====== MATERIAL SUPPLIED

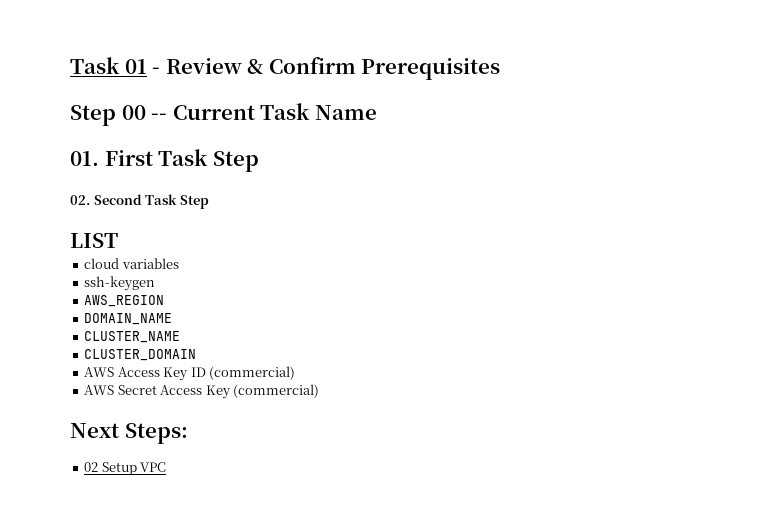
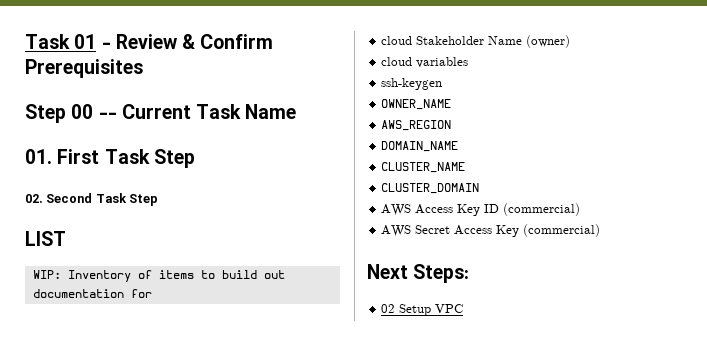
(118, 240) none -> [32,270,285,282] [32,289,152,298] [381,35,571,48] // WIP: Inventory of items to build out documentation for // cloud Stakeholder Name (owner)
(156, 283) none -> [381,99,452,110] // OWNER_NAME

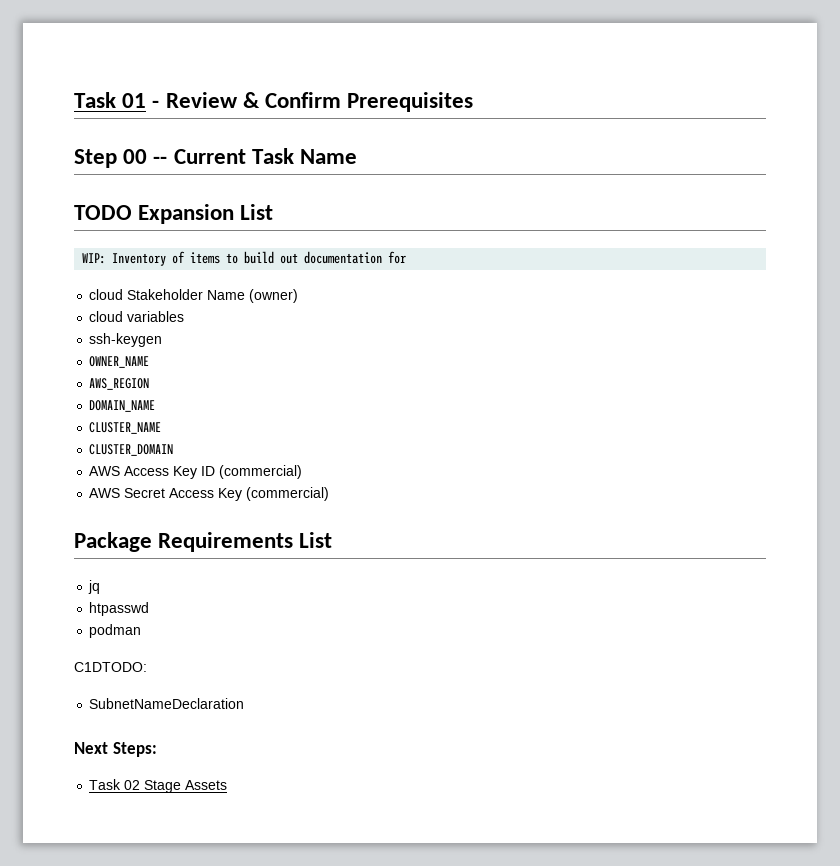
[25,149,195,168] [25,193,159,206] [25,231,66,246] 01. First Task Step // 02. Second Task Step // LIST -> [74,204,274,224] TODO Expansion List
[367,264,470,283] [381,304,464,316] Next Steps: // 02 Setup VPC -> [74,532,333,552] [88,580,101,594] [89,602,150,616] [89,624,142,638] [74,662,147,672] [89,698,245,709] [74,742,157,757] [89,779,228,793] Package Requirements List // jq // htpasswd // podman // C1DTODO: // SubnetNameDeclaration // Next Steps: // Task 02 Stage Assets

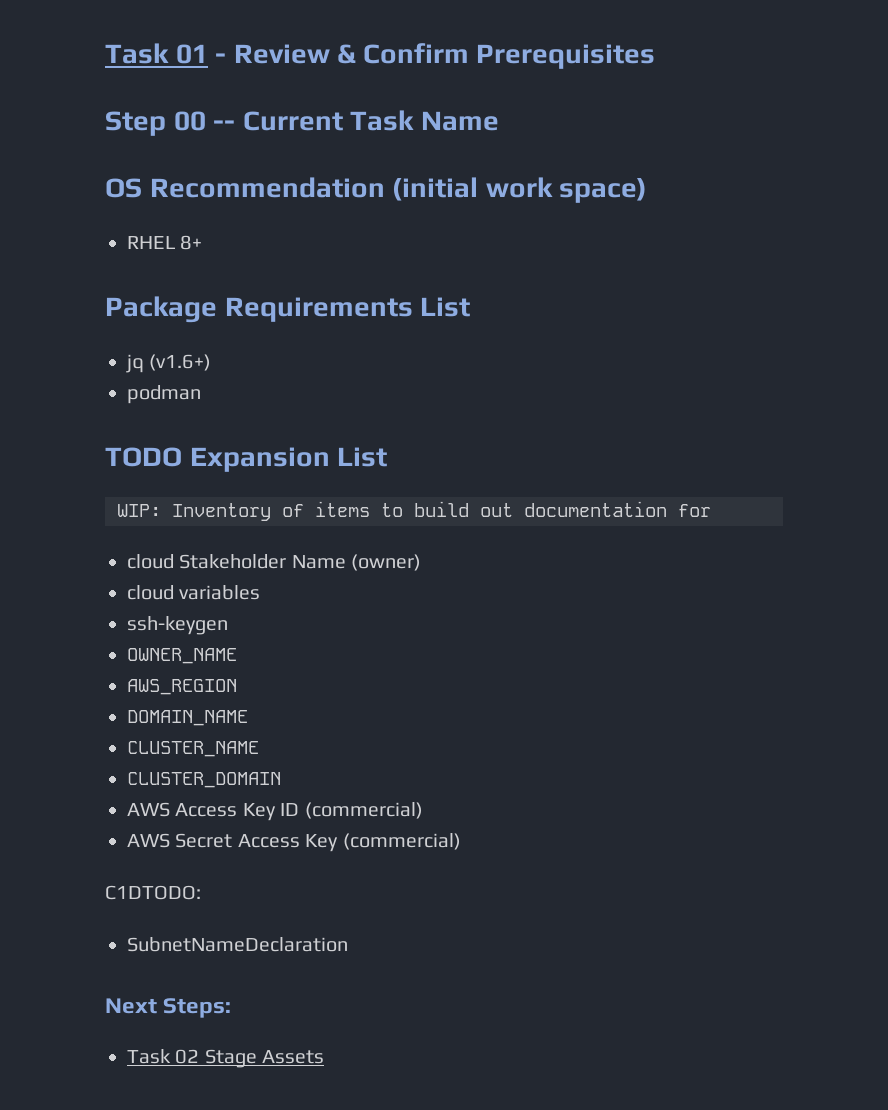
(358, 156) none -> [105,177,648,203] [127,235,203,250] [105,296,471,323] [126,354,212,373] [127,385,201,404] // OS Recommendation (initial work space) // RHEL 8+ // Package Requirements List // jq (v1.6+) // podman
[74,532,333,552] [88,580,101,594] [89,602,150,616] [89,624,142,638] // Package Requirements List // jq // htpasswd // podman -> (461, 841) none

============

◆ WHAT IS BEING ASKED
In the data above, please extract the lines from the first one through the line with "[25,149,195,168] [25,193,159,206] [25,231,66,246]", exactly, and keep pictures out.

◆ WRITTEN SOLUTION
(118, 240) none -> [32,270,285,282] [32,289,152,298] [381,35,571,48] // WIP: Inventory of items to build out documentation for // cloud Stakeholder Name (owner)
(156, 283) none -> [381,99,452,110] // OWNER_NAME

[25,149,195,168] [25,193,159,206] [25,231,66,246] 01. First Task Step // 02. Second Task Step // LIST -> [74,204,274,224] TODO Expansion List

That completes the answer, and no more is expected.